**Assignment**:
The material below holds pictures; leave them out and reproduce exactly the lines from the one with "color: #0f172a ->" through the one with "border: 4px solid", inclusive.

**The input**:
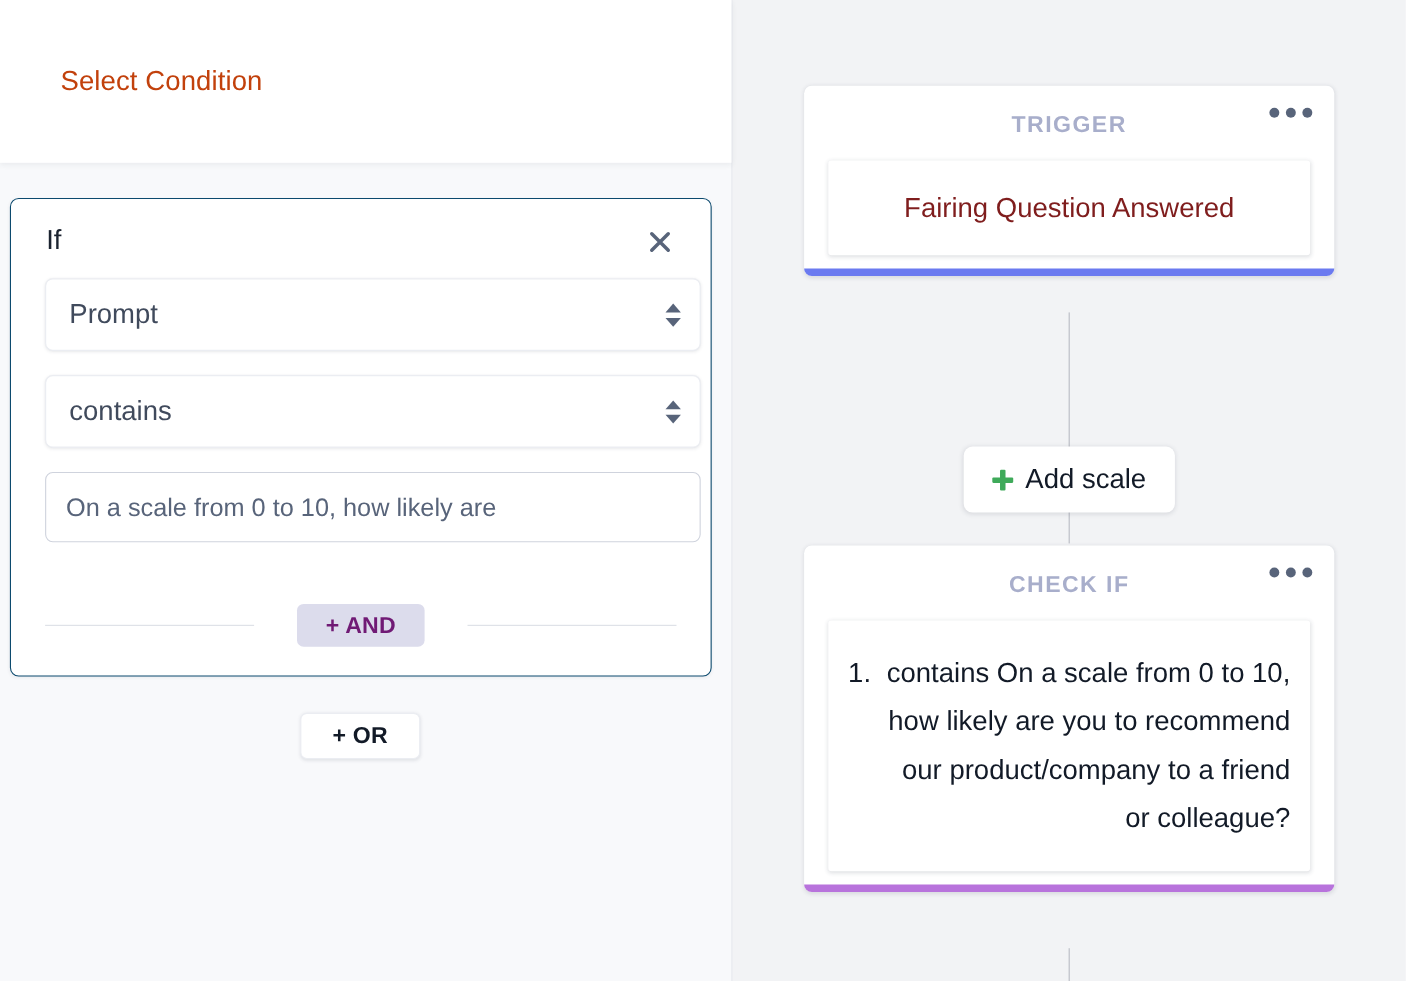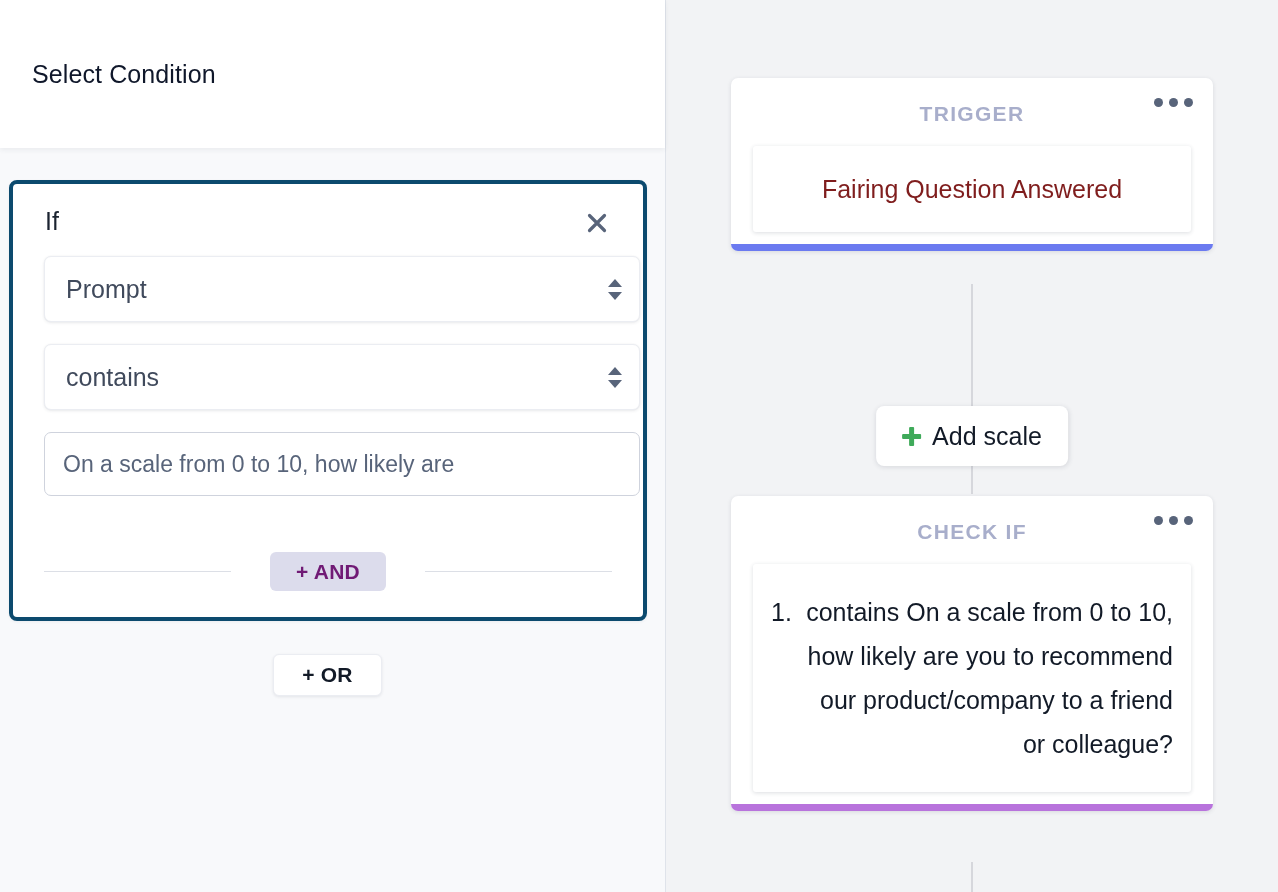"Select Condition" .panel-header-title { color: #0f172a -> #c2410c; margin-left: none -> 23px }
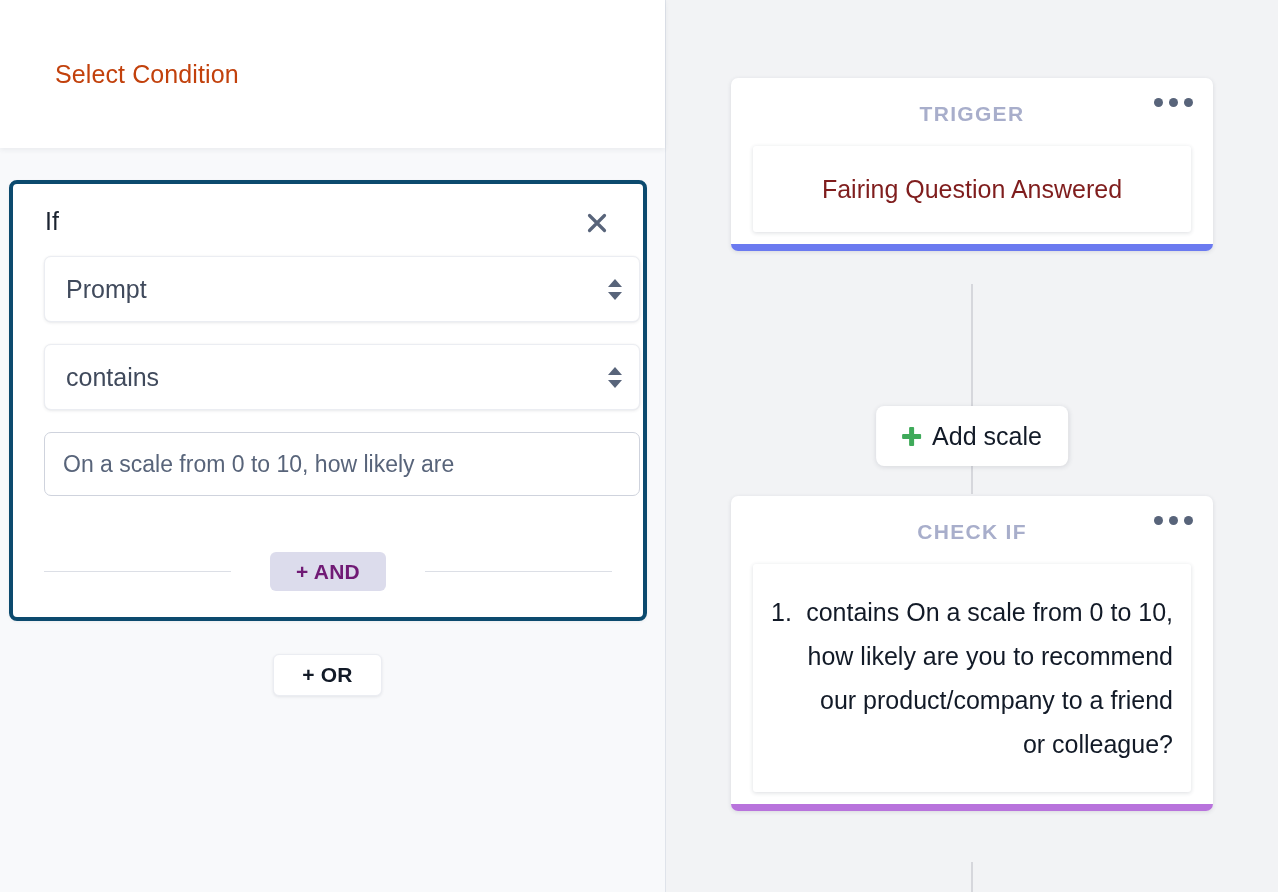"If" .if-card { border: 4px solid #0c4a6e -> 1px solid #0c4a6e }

---

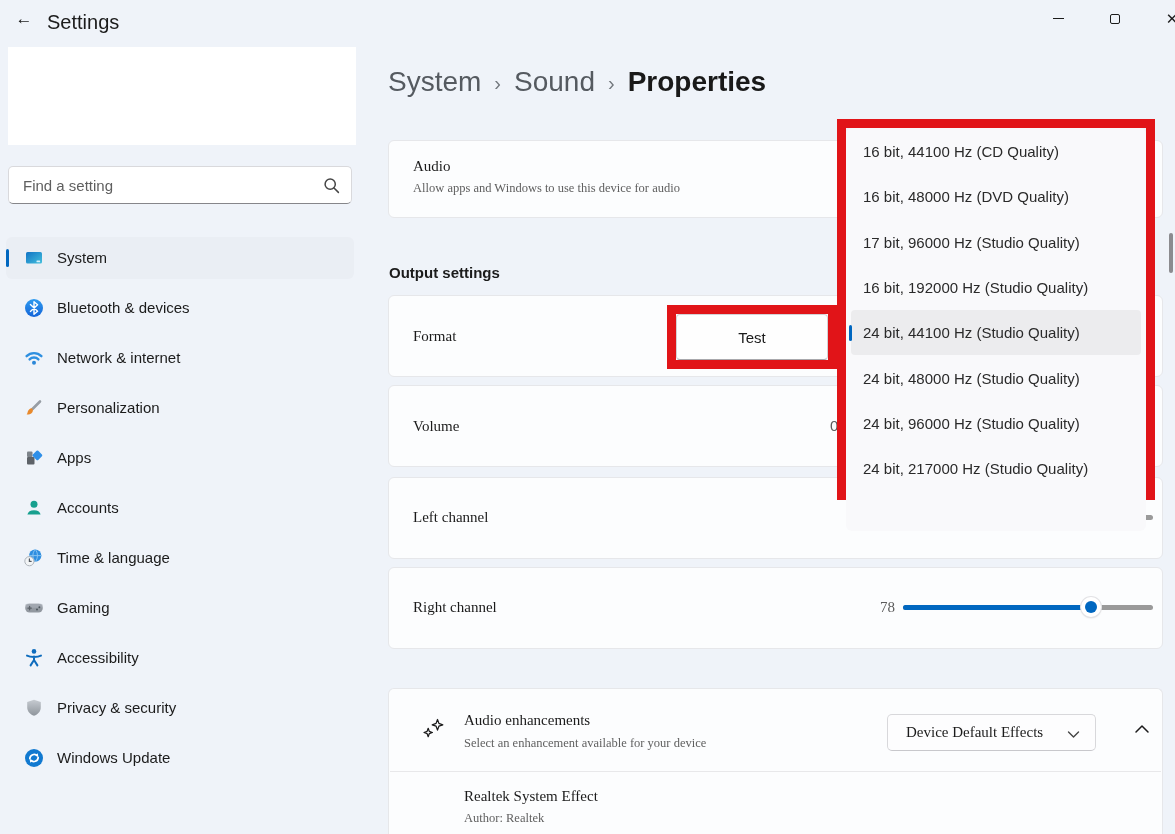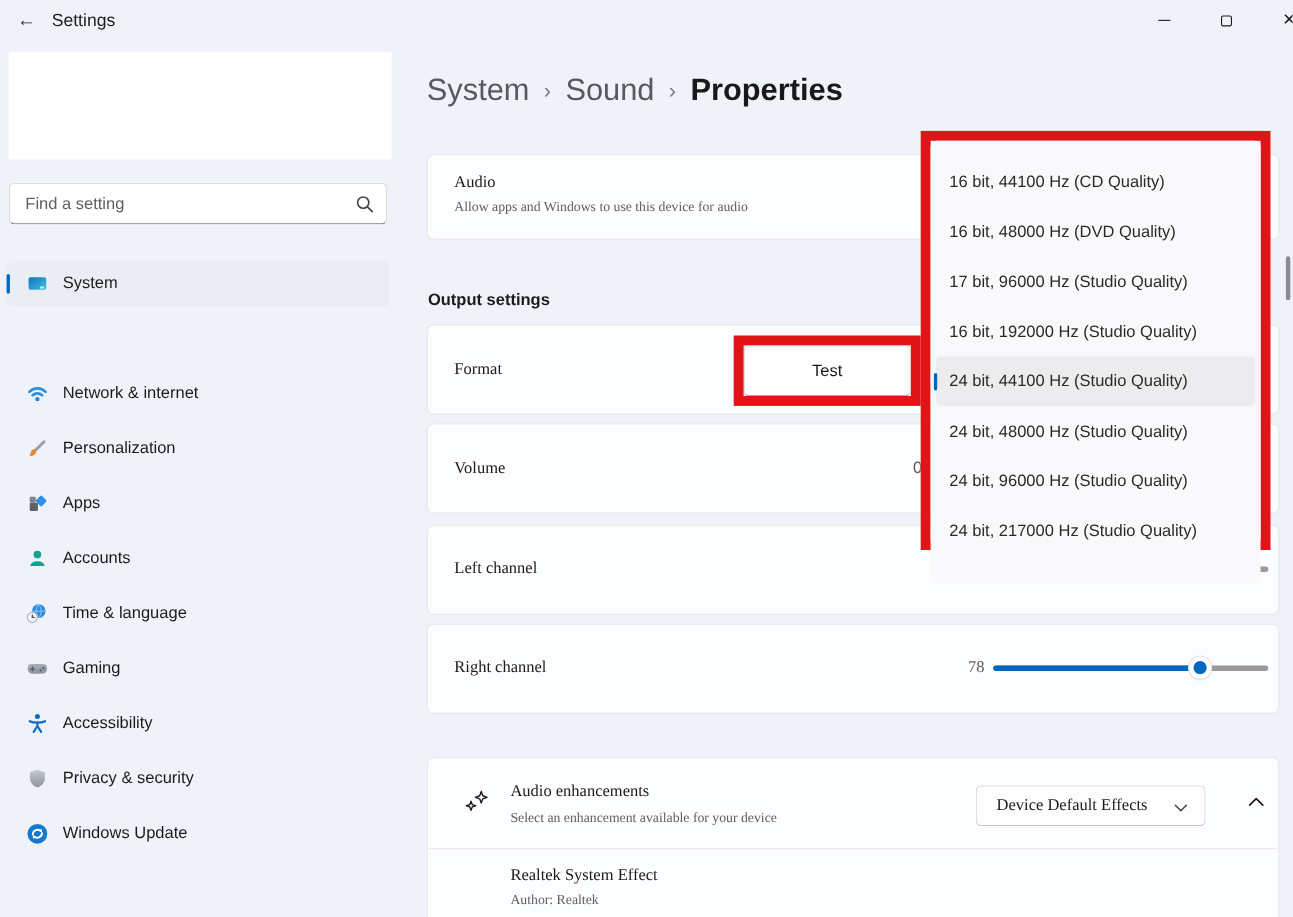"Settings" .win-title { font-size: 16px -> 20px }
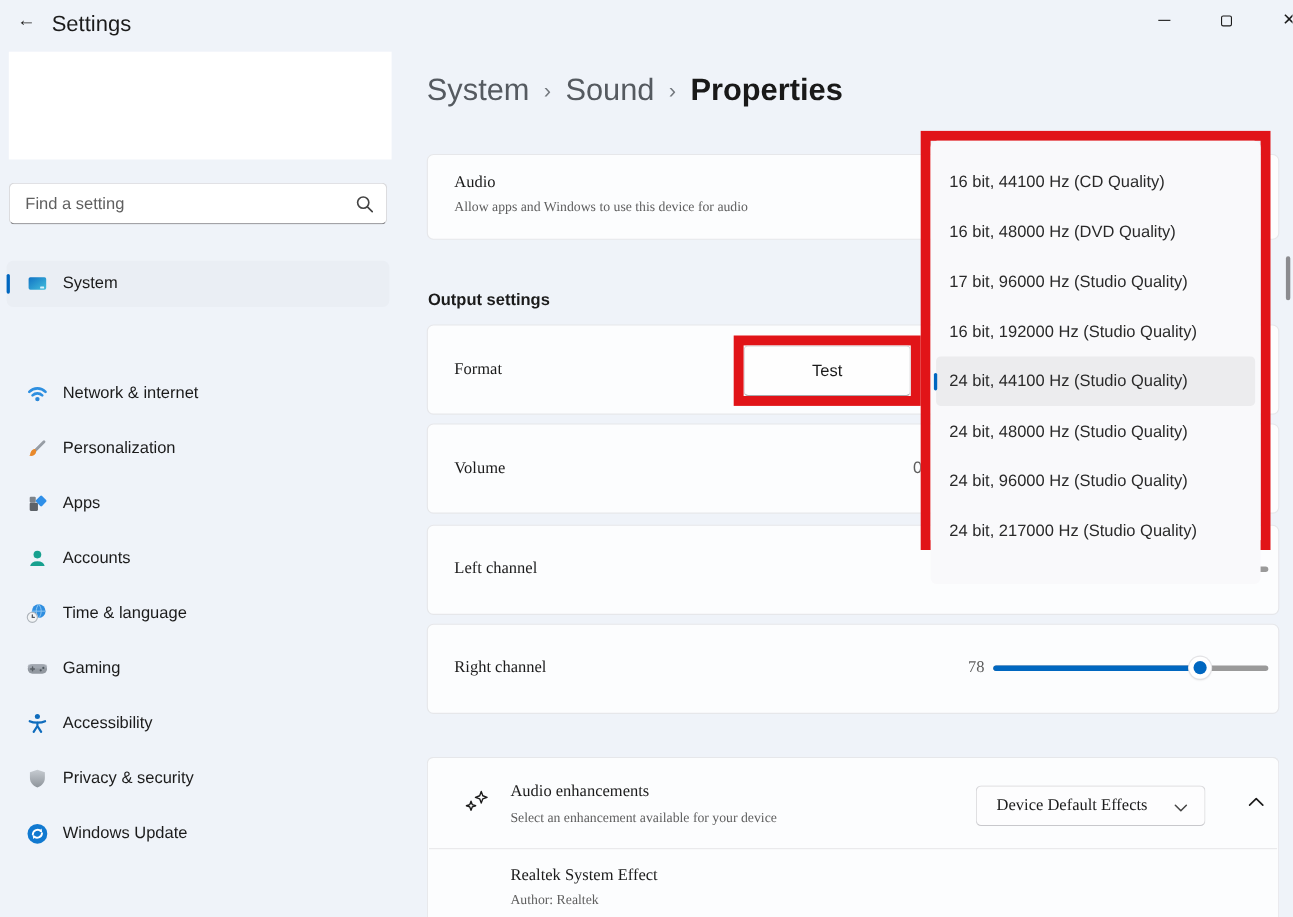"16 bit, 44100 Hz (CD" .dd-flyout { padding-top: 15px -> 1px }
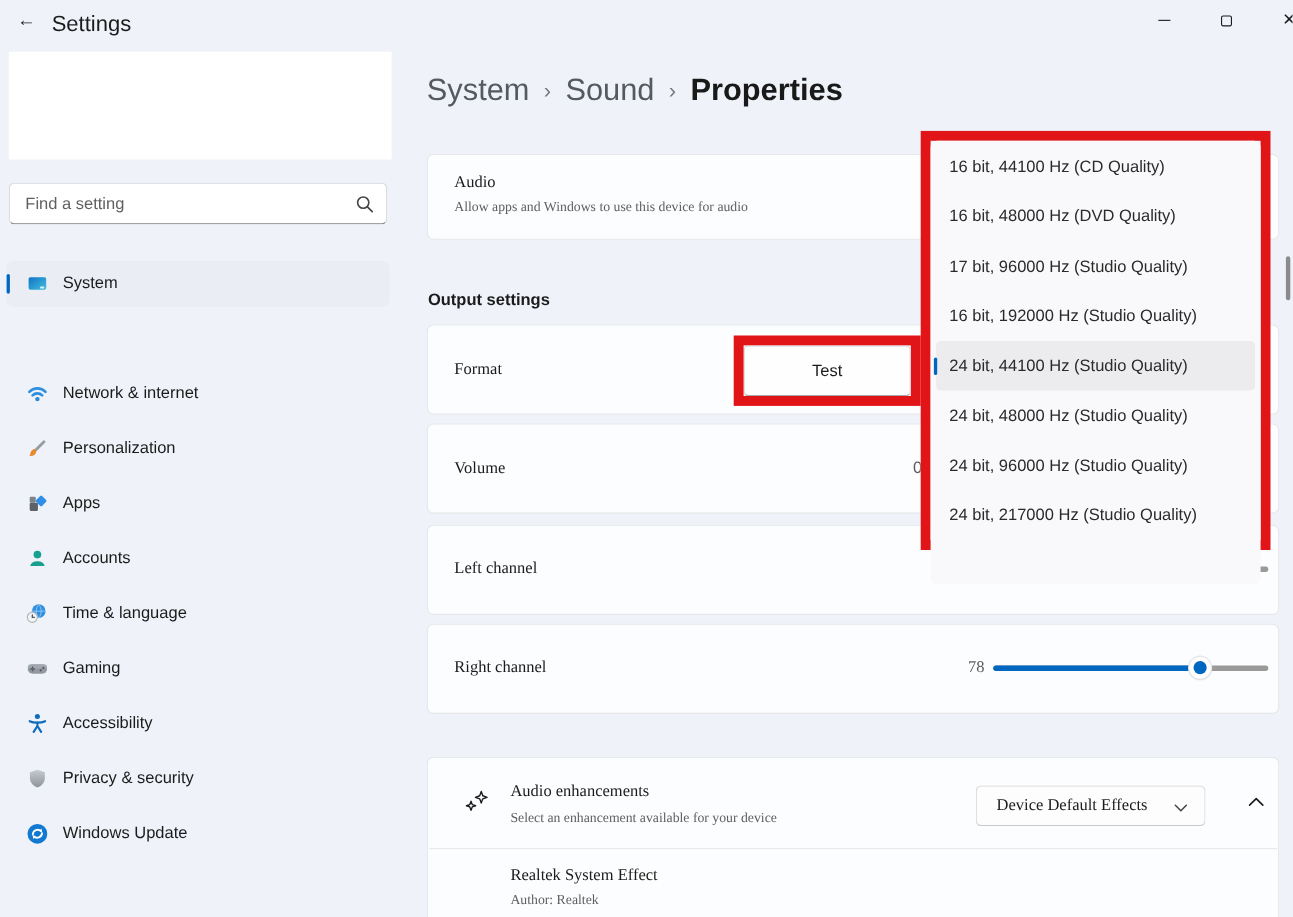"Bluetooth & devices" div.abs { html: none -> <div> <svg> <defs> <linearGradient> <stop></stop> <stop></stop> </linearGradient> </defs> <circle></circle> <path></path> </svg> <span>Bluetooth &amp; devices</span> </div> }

---

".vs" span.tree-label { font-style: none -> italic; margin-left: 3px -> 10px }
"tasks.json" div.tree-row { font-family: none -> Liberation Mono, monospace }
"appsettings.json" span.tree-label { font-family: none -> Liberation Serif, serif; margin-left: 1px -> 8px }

**Output**:
"Select Condition" .panel-header-title { color: #0f172a -> #c2410c; margin-left: none -> 23px }
"If" .if-card { border: 4px solid #0c4a6e -> 1px solid #0c4a6e }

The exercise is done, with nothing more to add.